The defendant states several grounds in his demurrer to the plaintiff's amended declaration. The important one so far as this case is concerned, is No. 5 which is as follows: "Said declaration does not allege or show any legal duty owing by said defendant to said plaintiff, or the breach of any such legal duty, or any wrongful act on the part of said defendant for which this plaintiff may recover."

With respect to this ground of the demurrer all the plaintiff says in his brief is "that the facts alleged in the declaration show that the plaintiff has suffered an injury by the defendant"; that he has made "sufficient allegation of wrongful and unlawful and malicious conduct on the part of the defendant". Later in his brief, in discussing other grounds of the demurrer, he lists certain acts of the defendant which he characterizes as "unlawful", "unlawful and wrongful" or "malicious". Nowhere does the plaintiff do more than make naked statements unsupported by argument or citation of authorities with respect to any claimed wrongful or unlawful act of the defendant.

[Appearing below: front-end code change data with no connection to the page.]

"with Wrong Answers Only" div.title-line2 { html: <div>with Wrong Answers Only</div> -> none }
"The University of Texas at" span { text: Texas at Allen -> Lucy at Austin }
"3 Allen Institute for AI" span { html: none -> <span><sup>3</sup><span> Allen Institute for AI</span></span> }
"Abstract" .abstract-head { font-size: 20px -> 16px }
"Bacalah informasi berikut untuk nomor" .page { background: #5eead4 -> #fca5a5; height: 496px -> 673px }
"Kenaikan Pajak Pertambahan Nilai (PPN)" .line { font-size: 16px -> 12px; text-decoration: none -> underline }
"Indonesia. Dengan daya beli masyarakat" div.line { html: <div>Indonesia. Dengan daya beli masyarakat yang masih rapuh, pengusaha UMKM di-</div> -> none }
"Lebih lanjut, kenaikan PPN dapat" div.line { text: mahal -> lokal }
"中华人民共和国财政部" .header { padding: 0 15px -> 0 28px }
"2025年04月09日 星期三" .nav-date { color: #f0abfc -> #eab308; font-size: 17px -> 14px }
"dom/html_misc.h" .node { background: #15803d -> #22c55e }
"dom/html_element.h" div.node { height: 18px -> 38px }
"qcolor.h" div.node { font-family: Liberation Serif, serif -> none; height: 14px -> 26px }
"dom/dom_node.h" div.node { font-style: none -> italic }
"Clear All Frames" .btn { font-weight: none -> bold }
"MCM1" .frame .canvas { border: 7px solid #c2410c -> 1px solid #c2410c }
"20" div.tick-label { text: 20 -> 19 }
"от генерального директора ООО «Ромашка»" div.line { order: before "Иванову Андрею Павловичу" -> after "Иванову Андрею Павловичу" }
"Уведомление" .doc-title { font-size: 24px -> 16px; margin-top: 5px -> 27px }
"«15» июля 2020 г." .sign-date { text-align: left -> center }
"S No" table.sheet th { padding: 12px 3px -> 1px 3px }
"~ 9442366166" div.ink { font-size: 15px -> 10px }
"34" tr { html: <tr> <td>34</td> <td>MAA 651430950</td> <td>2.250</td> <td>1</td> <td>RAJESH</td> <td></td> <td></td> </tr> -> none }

This is inadequate briefing and merits no consideration. Dependents of Vlahos v. Rutland Restaurant, 104 Vt. 188, 190, 157 A. 832 and cases cited; Quesnel v. Smith, 108 Vt. 373, 374, 187 A. 374 and cases cited; Doubleday v. Town of Stockbridge, 109 Vt. 167, 170, 194 A. 462; Flint v. Davis, 110 Vt. 401, 404, 8 A.2d 671.

At most the plaintiff's allegations indicate that the defendant acted legally but from bad motives. Motive alone is not enough to render a person liable for doing something he had a legal right to do. Humphrey v. Douglass, 11 Vt. 22, 24; South Royalton Bank v. Suffolk Bank, 27 Vt. 505, 508; Chatfield v. Wilson, 28 Vt. 49, 57, 58; Wakefield v. Fairman, 41 Vt. 339, 345; Raycroft v. Tayntor, 68 Vt. 219, 223, 224, 35 A. 53, 33 L.R.A. 225.

So far as this case is concerned ground No. 5 of the defendant's demurrer is good, therefore it is unnecessary to consider any other points briefed by the plaintiff.

In oral argument counsel for the plaintiff said he relied on Paragraphs 2 and 3 of Section 152, 18 U.S.C.A., Crimes and Criminal Procedure. Counsel does not point out nor do we perceive how the paragraphs relied upon have any relation to the case before us.

Judgment sustaining the demurrer and dismissing the complaint without costs affirmed.